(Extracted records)
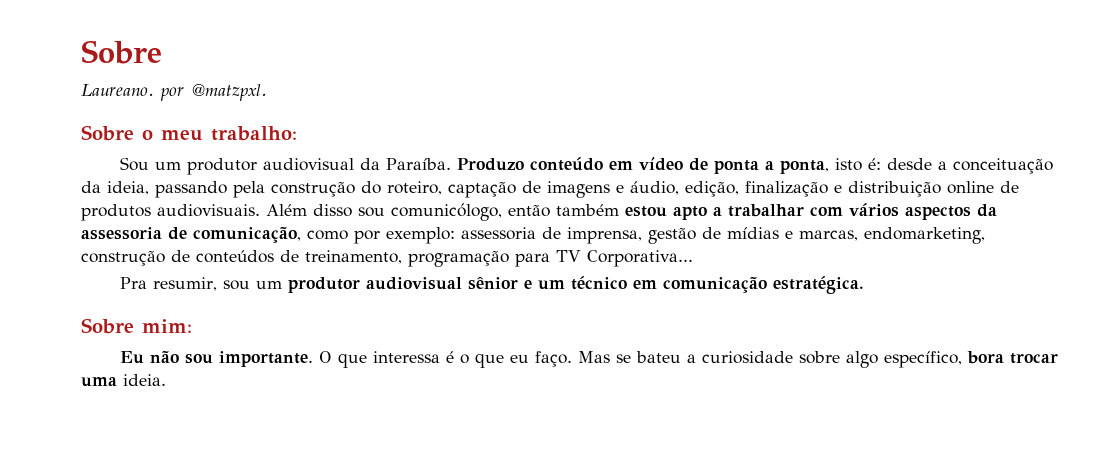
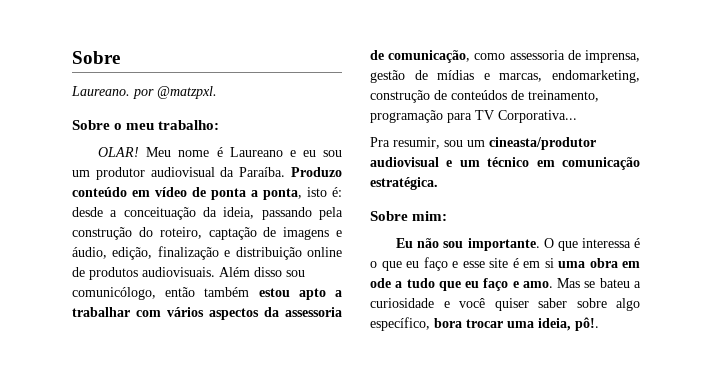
[120,157,150,171] Sou -> [98,147,343,157] OLAR! Meu nome é Laureano e eu sou
[354,227,455,244] por exemplo: -> (506, 56) none
[288,277,519,293] produtor audiovisual sênior -> [489,137,596,150] [370,157,439,167] cineasta/produtor audiovisual
[535,351,573,367] faço. -> [423,257,640,271] [370,278,553,291] faço e esse site é em si uma obra em ode a tudo que eu faço e amo.
(794, 357) none -> [443,298,567,311] e você quiser saber
[123,374,166,386] ideia. -> [538,317,599,331] ideia, pô!.

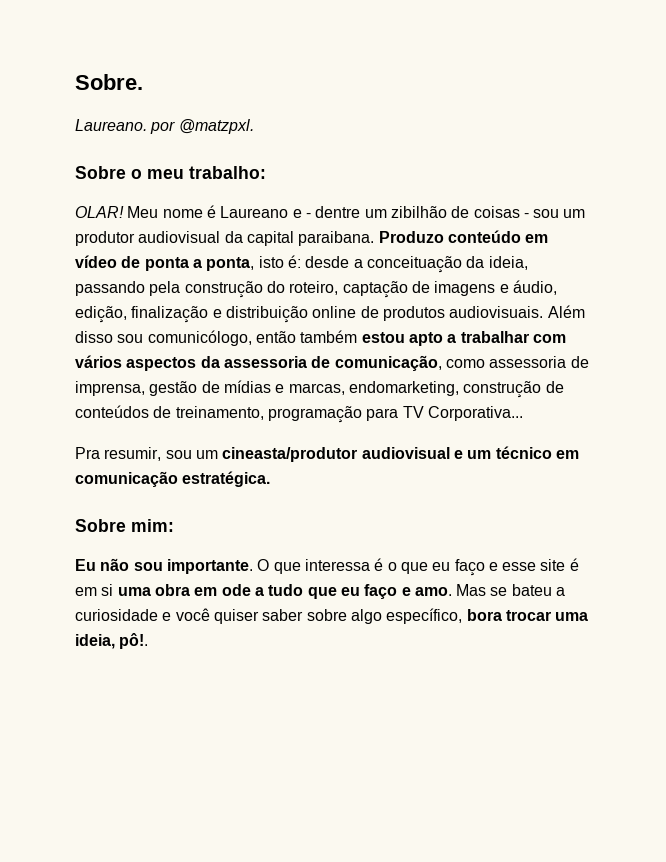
[72,51,120,64] Sobre -> [75,74,143,90] Sobre.
[302,150,316,157] eu -> [305,206,529,218] - dentre um zibilhão de coisas -
[239,167,286,177] Paraíba. -> [246,231,375,246] capital paraibana.

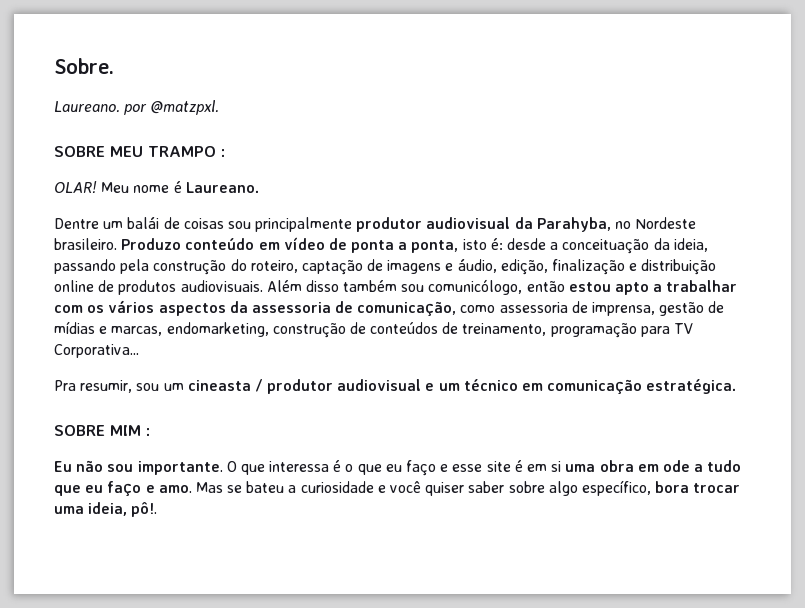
[75,166,266,179] Sobre o meu trabalho: -> [54,146,225,157] SOBRE MEU TRAMPO :
[220,206,586,218] [75,231,375,246] Laureano e - dentre um zibilhão de coisas - sou um produtor audiovisual da capital paraibana. -> [185,182,259,193] [54,217,697,232] [54,238,117,250] Laureano. // Dentre um balái de coisas sou principalmente produtor audiovisual da Parahyba, no Nordeste brasileiro.
(113, 337) none -> [343,280,398,292] também
[300,330,358,343] também -> (565, 286) none
(566, 338) none -> [87,305,105,313] os
[222,447,358,462] cineasta/produtor -> [187,379,334,394] cineasta / produtor
[75,519,174,532] Sobre mim: -> [54,425,150,436] SOBRE MIM :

• [WORK INSTRUCTIONS]:
Before handing back the copy, remove the pictures; otherwise print the data exactly.

• [OUTPUT OF THE EXERCISE]:
[120,157,150,171] Sou -> [98,147,343,157] OLAR! Meu nome é Laureano e eu sou
[354,227,455,244] por exemplo: -> (506, 56) none
[288,277,519,293] produtor audiovisual sênior -> [489,137,596,150] [370,157,439,167] cineasta/produtor audiovisual
[535,351,573,367] faço. -> [423,257,640,271] [370,278,553,291] faço e esse site é em si uma obra em ode a tudo que eu faço e amo.
(794, 357) none -> [443,298,567,311] e você quiser saber
[123,374,166,386] ideia. -> [538,317,599,331] ideia, pô!.

[72,51,120,64] Sobre -> [75,74,143,90] Sobre.
[302,150,316,157] eu -> [305,206,529,218] - dentre um zibilhão de coisas -
[239,167,286,177] Paraíba. -> [246,231,375,246] capital paraibana.

[75,166,266,179] Sobre o meu trabalho: -> [54,146,225,157] SOBRE MEU TRAMPO :
[220,206,586,218] [75,231,375,246] Laureano e - dentre um zibilhão de coisas - sou um produtor audiovisual da capital paraibana. -> [185,182,259,193] [54,217,697,232] [54,238,117,250] Laureano. // Dentre um balái de coisas sou principalmente produtor audiovisual da Parahyba, no Nordeste brasileiro.
(113, 337) none -> [343,280,398,292] também
[300,330,358,343] também -> (565, 286) none
(566, 338) none -> [87,305,105,313] os
[222,447,358,462] cineasta/produtor -> [187,379,334,394] cineasta / produtor
[75,519,174,532] Sobre mim: -> [54,425,150,436] SOBRE MIM :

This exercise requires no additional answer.